The Supreme Court has weighed in on a series of lower court decisions, issuing a summary opinion that satellite-based monitoring is in fact a Fourth Amendment search. What remains to be decided is whether GPS-based tracking constitutes an unreasonable search and is thus a violation of the Fourth Amendment, which offers protection against unreasonable search and seizure.
The opinion [pdf], made public by the Supreme Court yesterday, kicks the can back to the North Carolina state courts. What’s changed for them, is that they can no longer ignore the fact that affixing a GPS monitoring device to a person’s body or automobile is considered a Fourth Amendment search. It is the lower court now that will have to consider the Fourth Amendment implications at play here and determine whether such a search is unreasonable.
Torrey Dale Grady is a recidivist sex offender. In 1997, a North Carolina trial court convicted him of a second degree sexual offense. Grady was then convicted again in 1997 of taking indecent liberties with a child. After serving the sentence for his latter crime, the New Hanover County Superior Court summoned Grady to appear in a hearing to decide whether he should be subjected to wear a satellite based monitoring device for the remainder of his life. While Grady did not dispute his status as a recidivist offender, he did argue that the GPS monitoring regime violated his Fourth Amendment protections against unreasonable searches and seizures.
The real problem arises, as most for the Supreme Court, from sloppy lower court rulings. The original trial court ordering Grady to wear a GPS monitoring device was unpersuaded by his Fourth Amendment objection and ordered Grady to enroll in the program and be monitored for the rest of his life. Upon appeal, the North Carolina Court of Appeals too rejected Grady’s argument claiming it was foreclosed in a prior decision. In turn, the North Carolina Supreme Court dismissed Grady’s petition for discretionary review.
Kent Scheidegger, the author of some 150 Supreme Court briefs, explains that instead of characterizing satellite-based monitoring as a reasonable search, the lower courts decided that GPS monitoring was not a search at all. In this way they paved Grady’s path to the Supreme Court.
The Supreme Court, on the other hand, is bound by its own precedents. In this instance, their precedent is United States v.

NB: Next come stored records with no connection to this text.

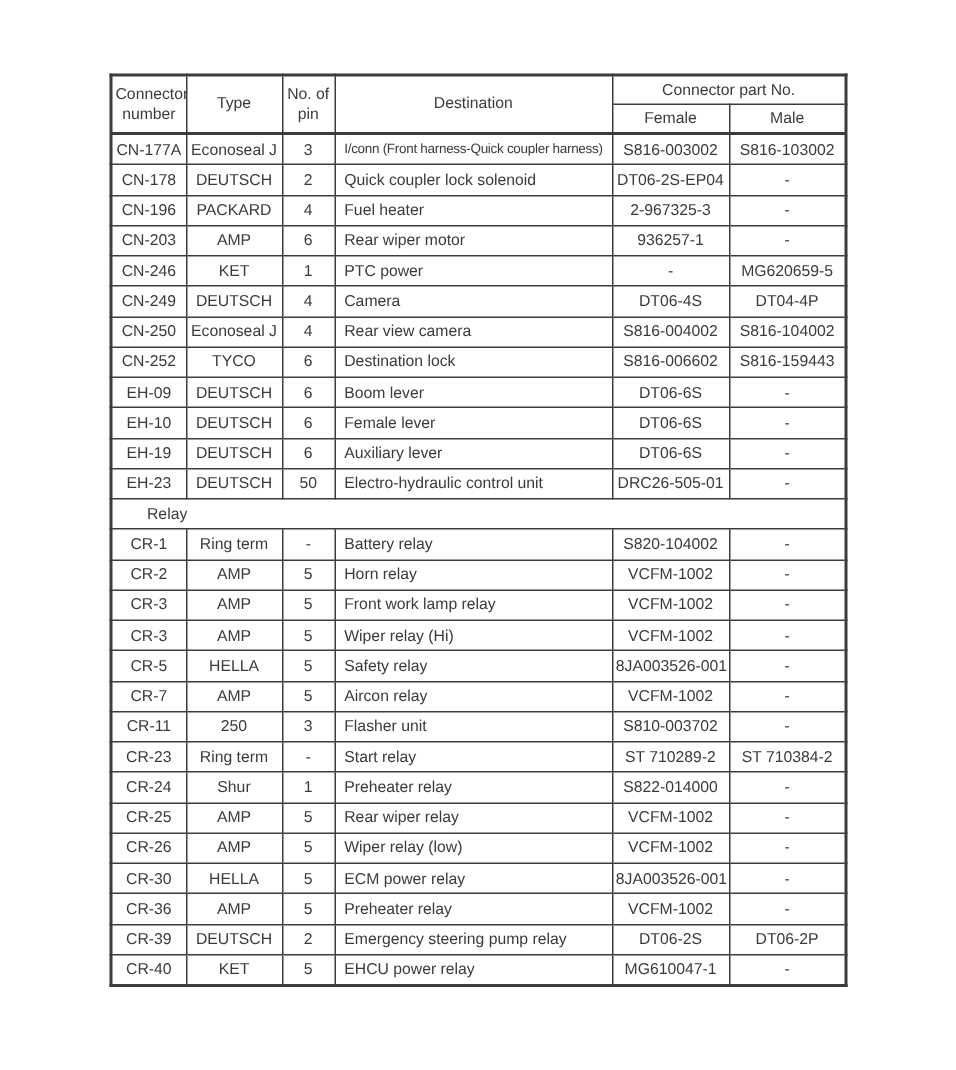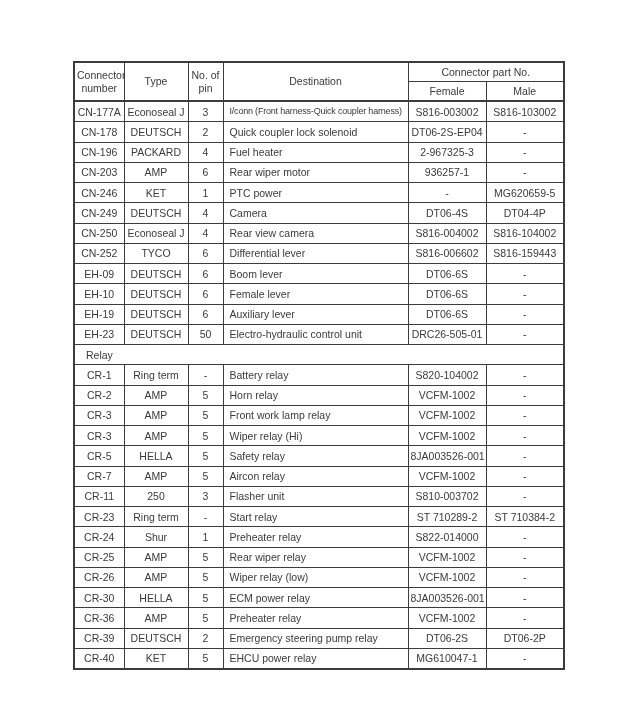"Connector number" table.conn-table { top: 61px -> 49px }
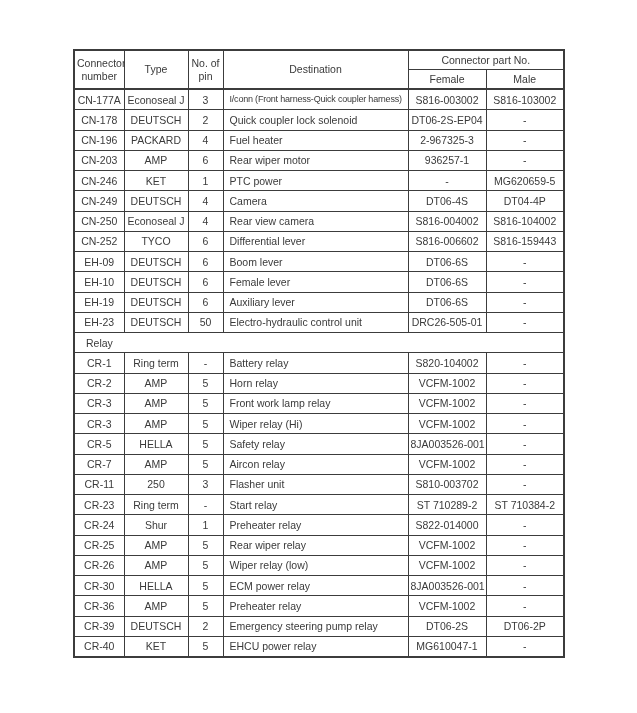"Differential lever" td.dest { text: Differential lever -> Destination lock }
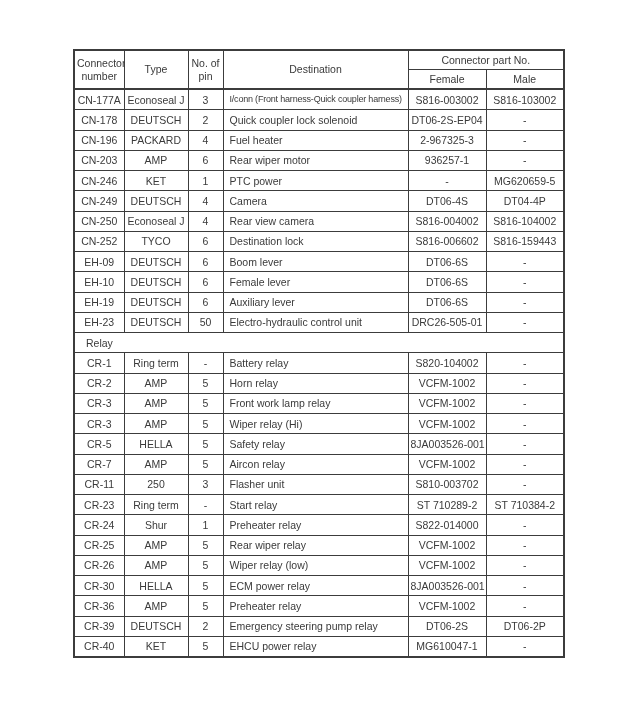"Relay" .conn-table td.section-cell { padding-left: 11px -> 23px }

Jones, a similar case in which the court ruled that “the Government’s installation of a GPS device on a target’s vehicle, and its use of that device to monitor the vehicle’s movements, constitutes a ‘search'” because the government had “physically occupied private property for the purpose of obtaining information.”
In essence, the Supreme Court is taking a philosophical position here, deciding that a ‘search’ is any means through which the government attempts to gather information from a person.
“In light of these decisions, it follows that a State also conducts a search when it attaches a device to a person’s body, without consent, for the purpose of tracking that individual’s movements,” the court wrote in its opinion.
Beyond this, the Supreme Court seems to reason that North Carolina believed its order was outside the scope of the Fourth Amendment because it was a civil order. The Supreme Court notes that “the government’s purpose in collecting information does not control whether the method of collection constitutes a search.”
“The State’s program is plainly designed to obtain information,” the court explained. “And since it does so by physically intruding on a subject’s body, it effects a Fourth Amendment search.”
In closing their opinion, the Supreme Court notes that the North Carolina courts did not rule on the reasonableness of this particular search and that they (the Supreme Court) had no intention of being the first to weigh in on that matter. They then vacated the existing rulings and remanded the case back to the lower courts.